Work item » Below are records with pictures in them; print them exactly, omitting the pictures.

────────

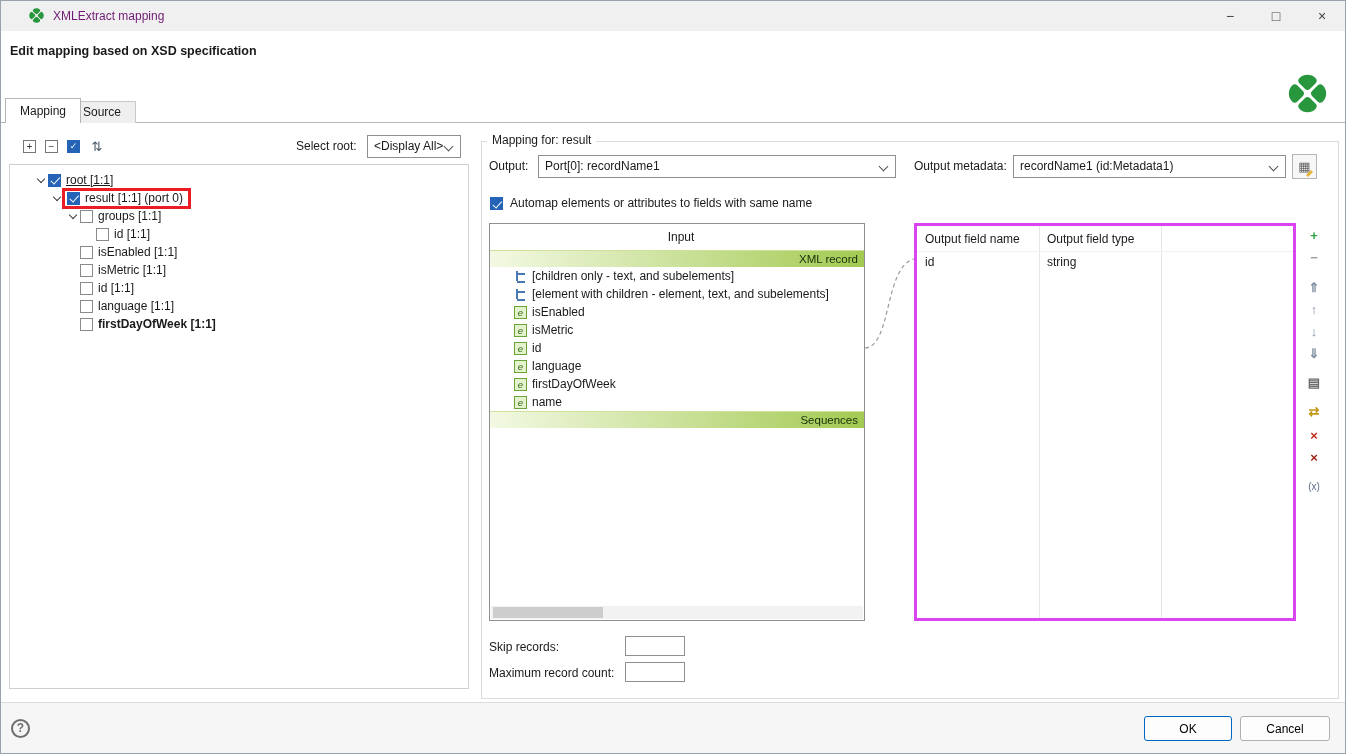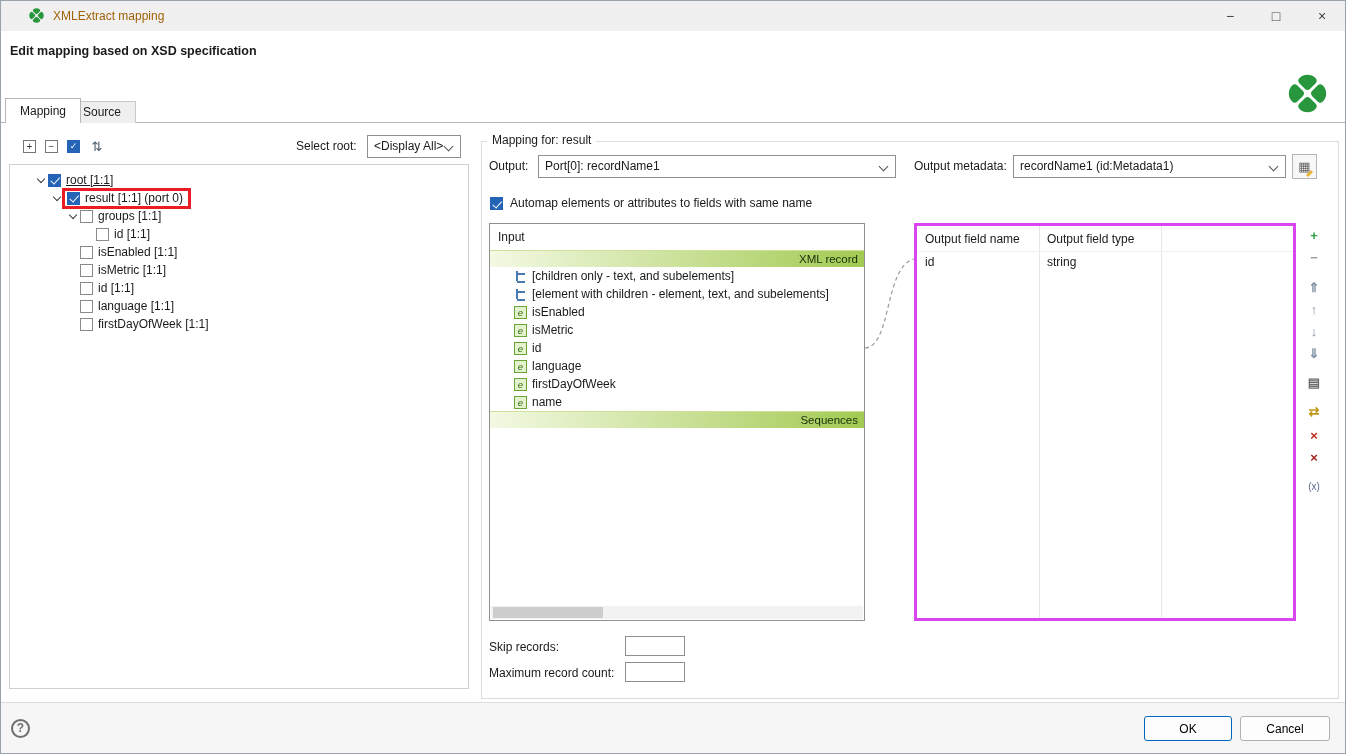"XMLExtract mapping" .title-text { color: #a16207 -> #701a75 }
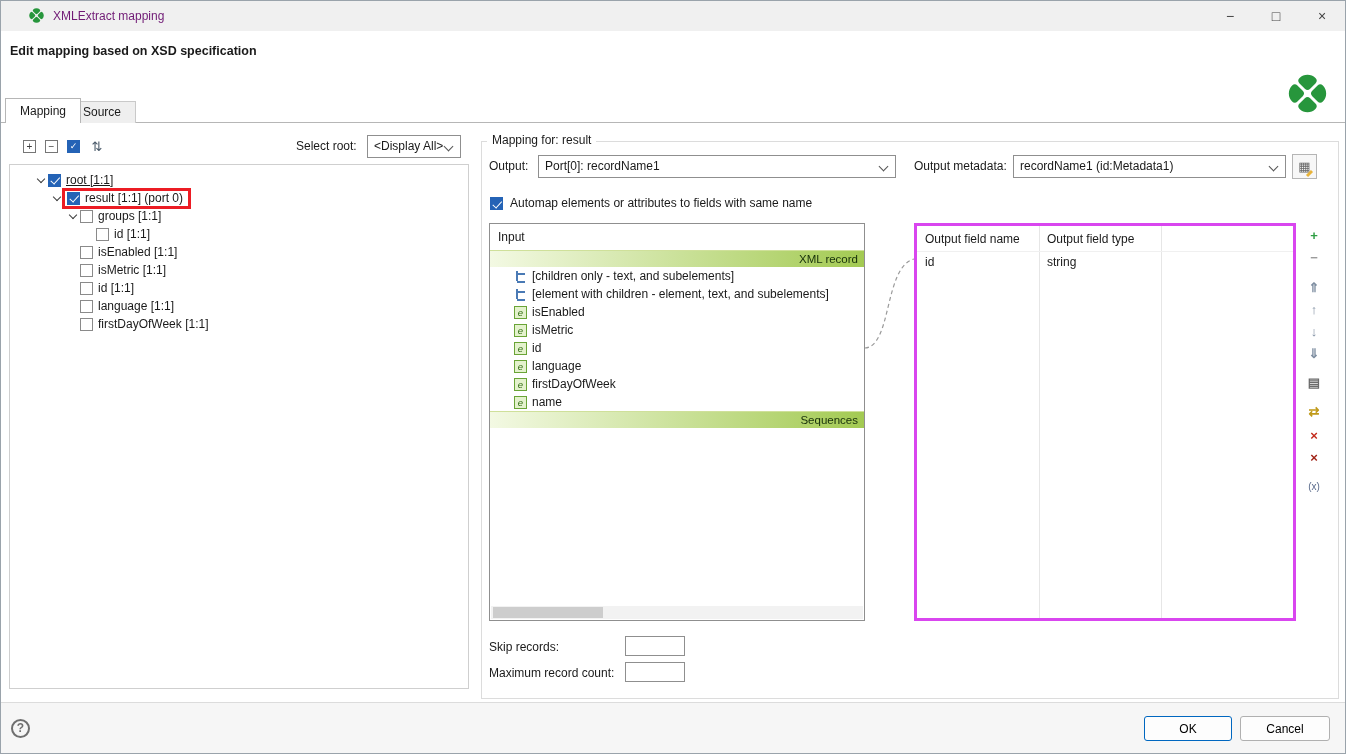"Input" .input-title { text-align: none -> center }
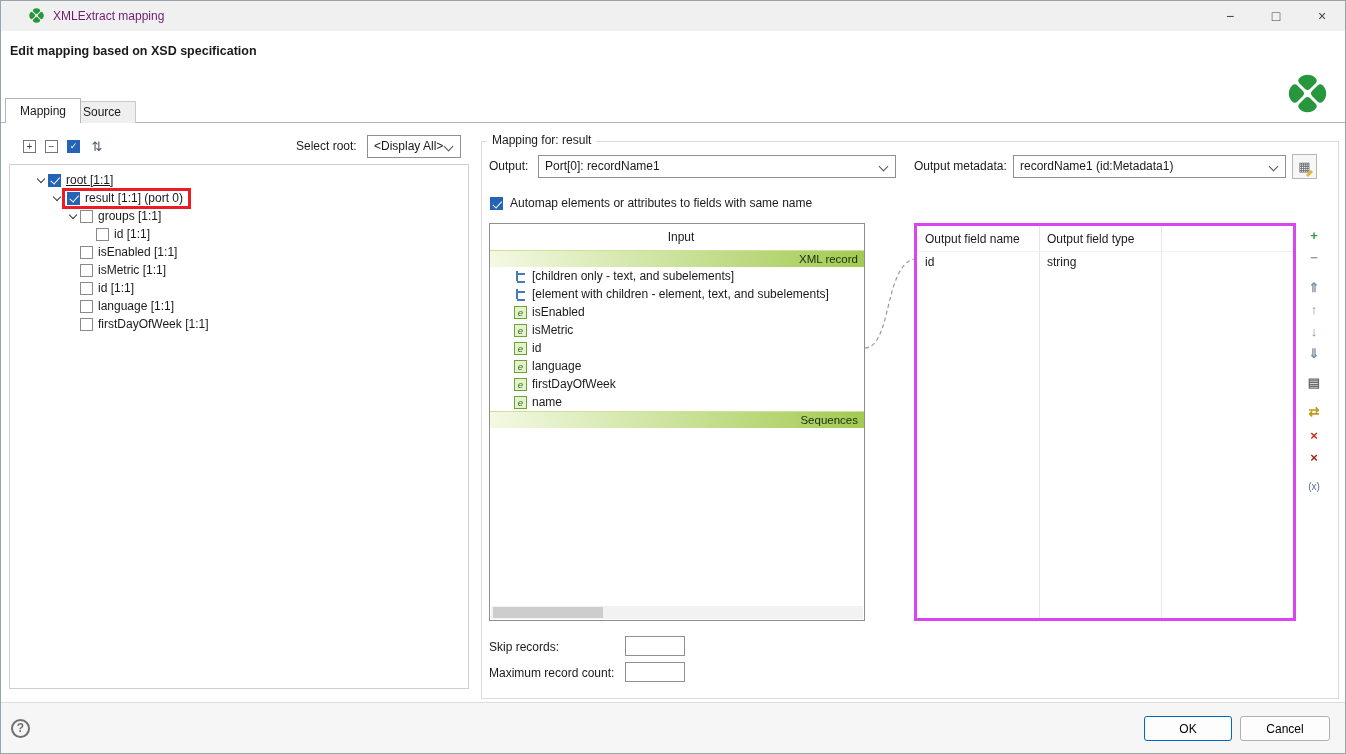"firstDayOfWeek [1:1]" div.tree-row { font-weight: none -> bold }
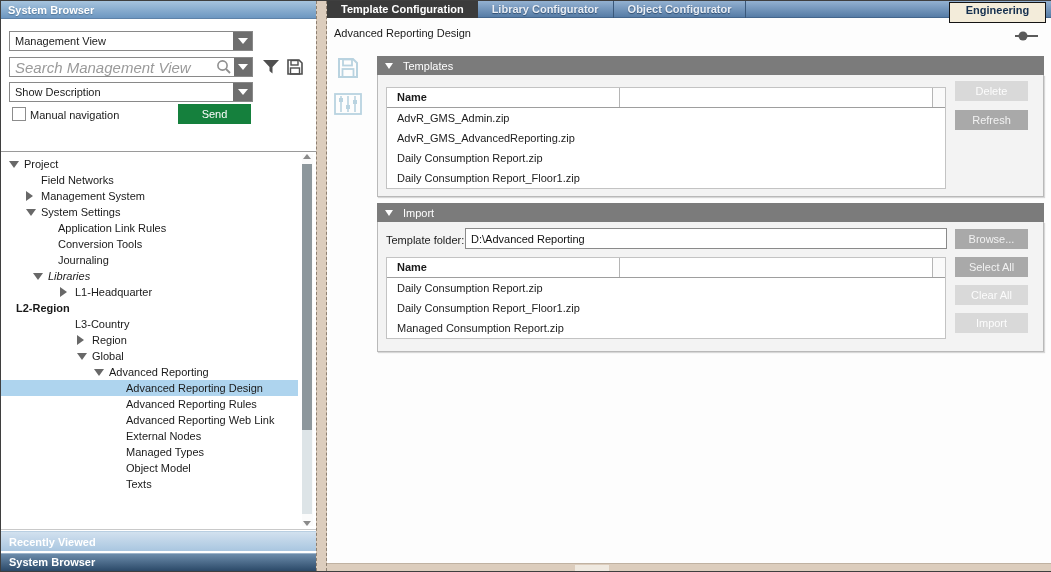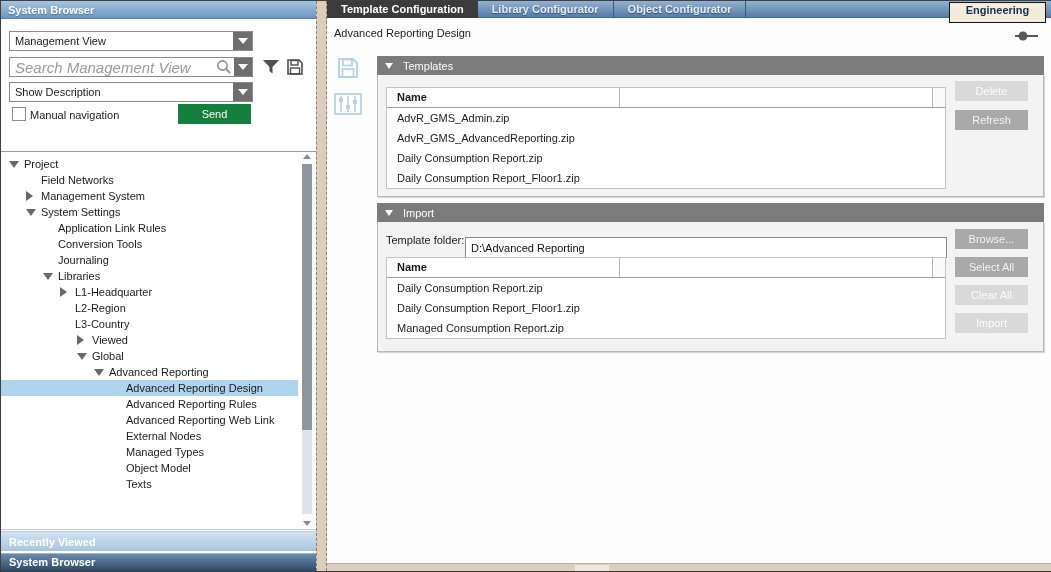"D:\Advanced Reporting" .folder-input { top: 15px -> 6px }
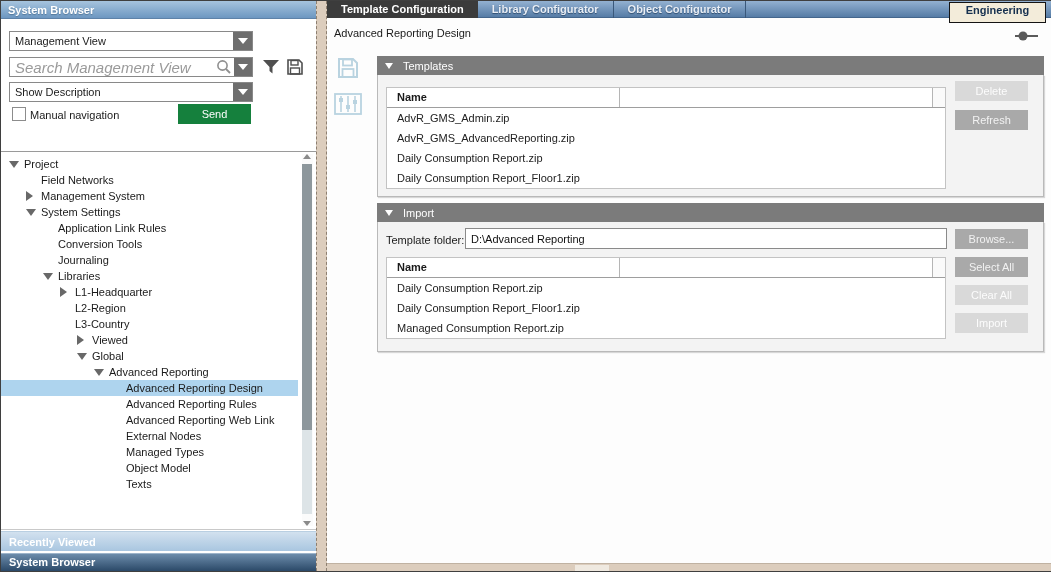"Libraries" div.tree-row { font-style: none -> italic; padding-left: 42px -> 32px }
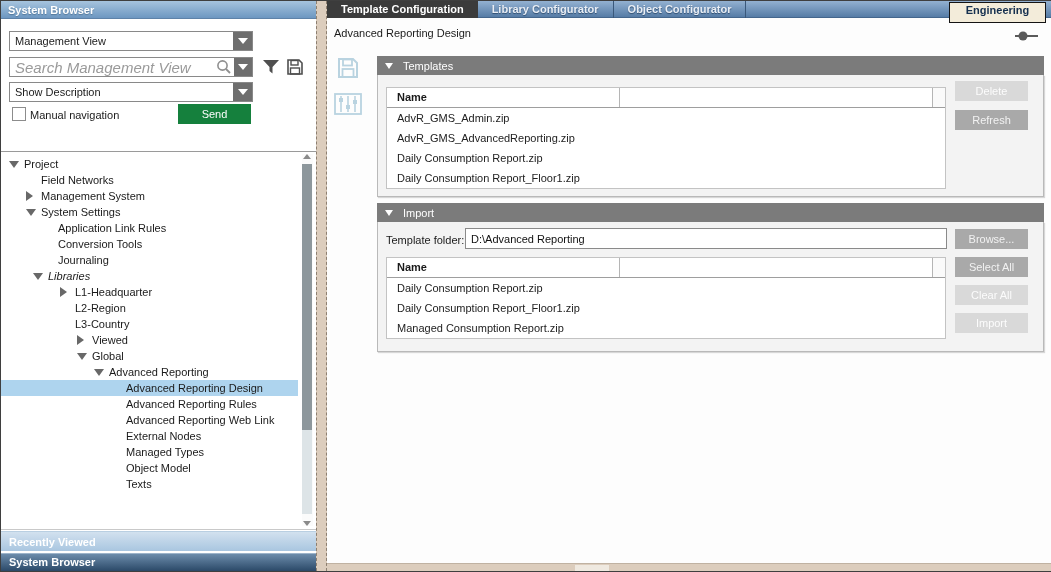"L2-Region" div.tree-row { font-weight: none -> bold; padding-left: 59px -> none }
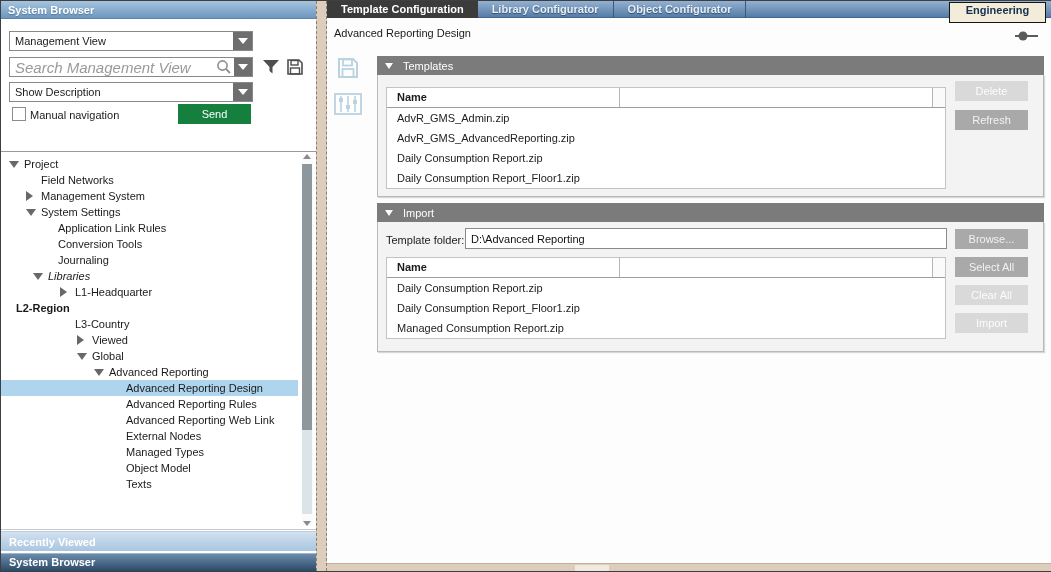"Viewed" span.tree-label { text: Viewed -> Region }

────────

Exercise solution »
"XMLExtract mapping" .title-text { color: #a16207 -> #701a75 }
"Input" .input-title { text-align: none -> center }
"firstDayOfWeek [1:1]" div.tree-row { font-weight: none -> bold }
"D:\Advanced Reporting" .folder-input { top: 15px -> 6px }
"Libraries" div.tree-row { font-style: none -> italic; padding-left: 42px -> 32px }
"L2-Region" div.tree-row { font-weight: none -> bold; padding-left: 59px -> none }
"Viewed" span.tree-label { text: Viewed -> Region }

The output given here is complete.